Cardiac output depends on the heart rate and the stroke volume.
Cardiac output= heart rate X stroke volume = about 5 liters.
Because the body's total blood volume averages 5 liters each half of the heart pumps the equivalent of the entire blood volume each minute. In other words each minute the right ventricle normally pumps 5 liters of blood through the lungs and the left ventricle pumps 5 liters through the systemic circulation.
During exercise cardiac out put increase to 20 to 25 liters per minute and out-put as high as 40 liters per minute have been recorded in trained athletes during heavy endurance type exercise.

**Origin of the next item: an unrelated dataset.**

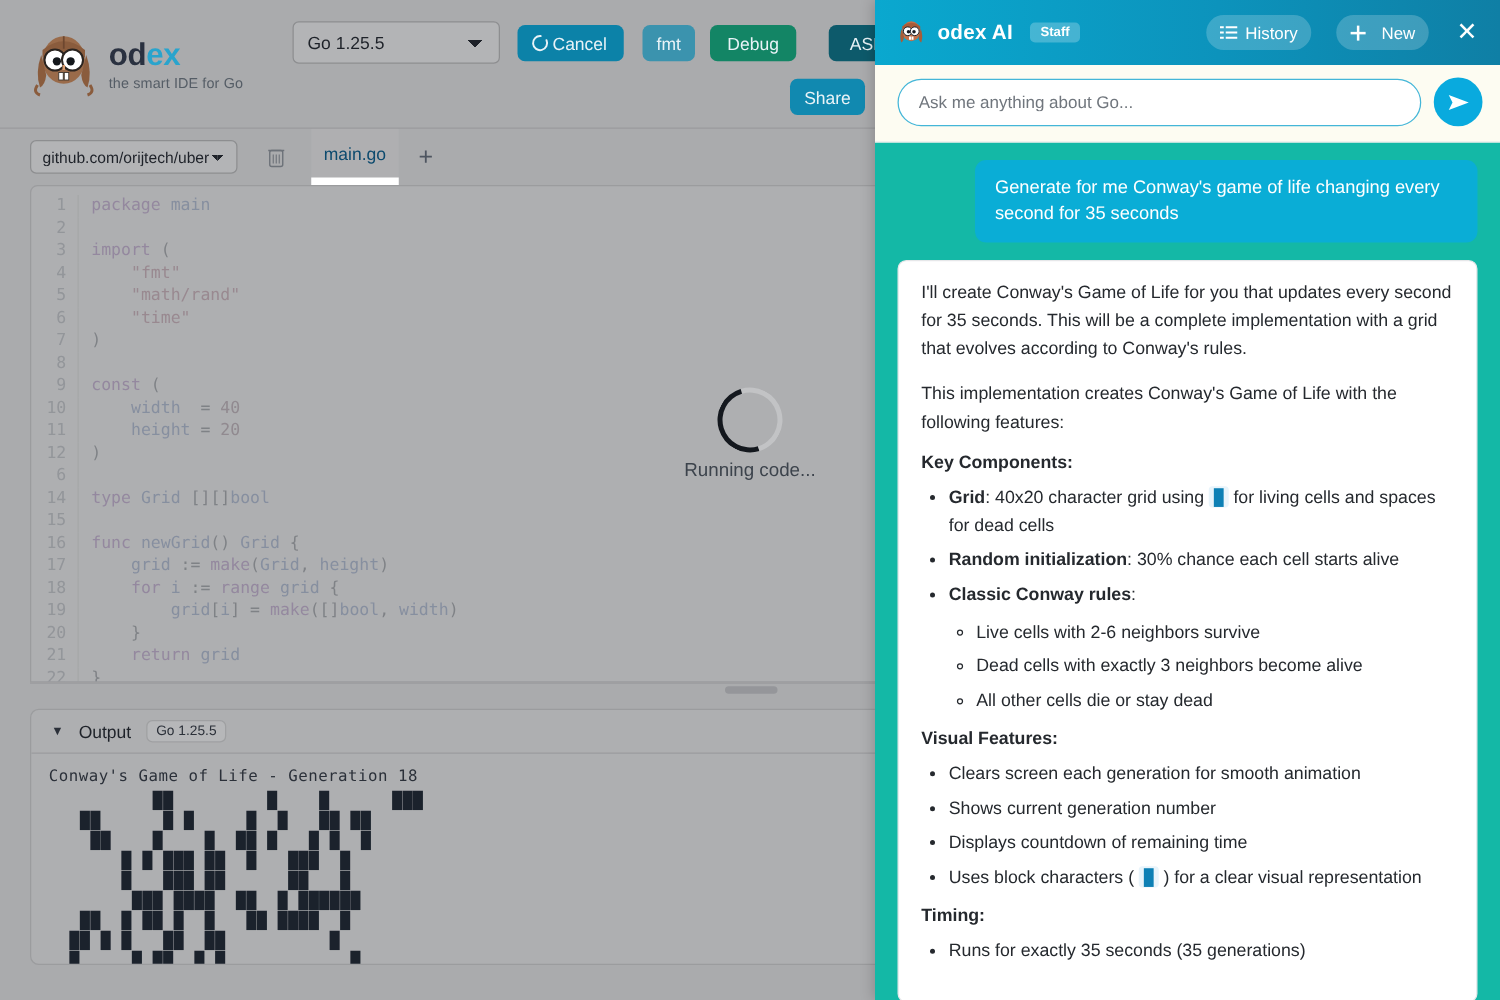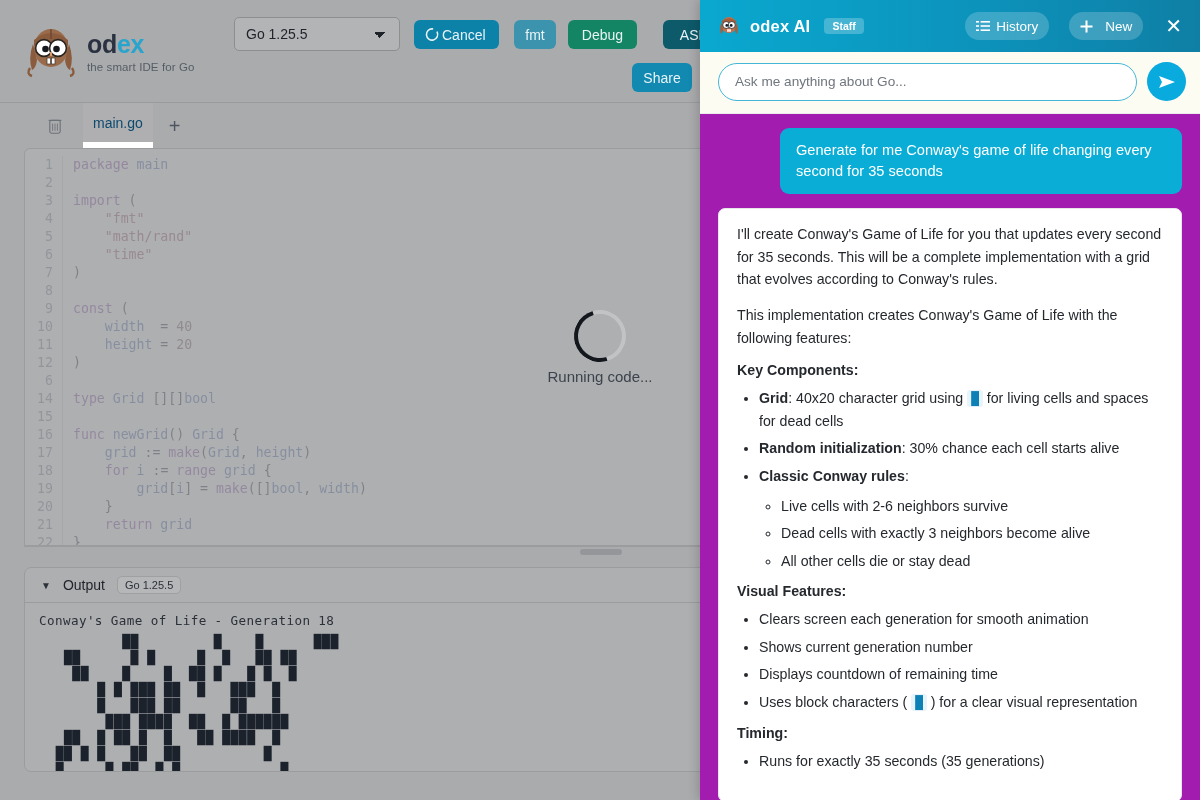"odex AI" #ai { background: #a21caf -> #14b8a6 }
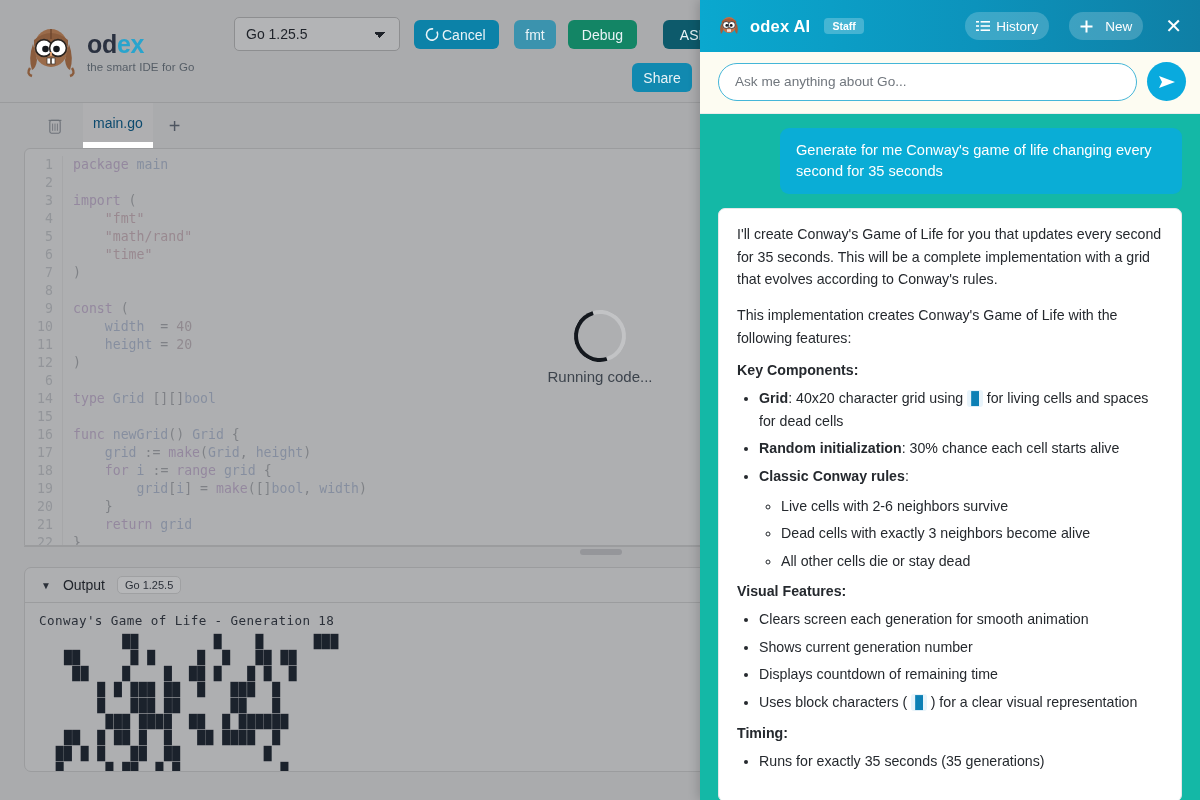"github.com/orijtech/uber" select.repo-select { html: none -> <select> <option>github.com/orijtech/uber</option> </select> }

Cardiac reserve= maximum volume of blood the heart can pump per minute cardiac output at rest.
So the cardiac reserve is the difference between the cardiac output at rest and the maximum volume of blood the heart can pump at exercise.
Heart rate:
Is determined primarily by autonomic influences on the S-A node.
Membrane potential of the S-A node is due to a complex interplay of ion movements involving a reduction in K+ permeability, a constant Na+ permeability and an increased Ca+ permeability. When the S-A node reaches threshold an action potential is initiated that spreads throughout the heart.
Para-sympathetic nerve to the heart [the vagus] primarily supplies the atrium especially the S-A node and A-V nodes. Para-sympathetic innervations of the ventricle are sparse.
The cardiac sympathetic nerves also supply the atria including the S-A and A-V node and richly innervate the ventricle as well.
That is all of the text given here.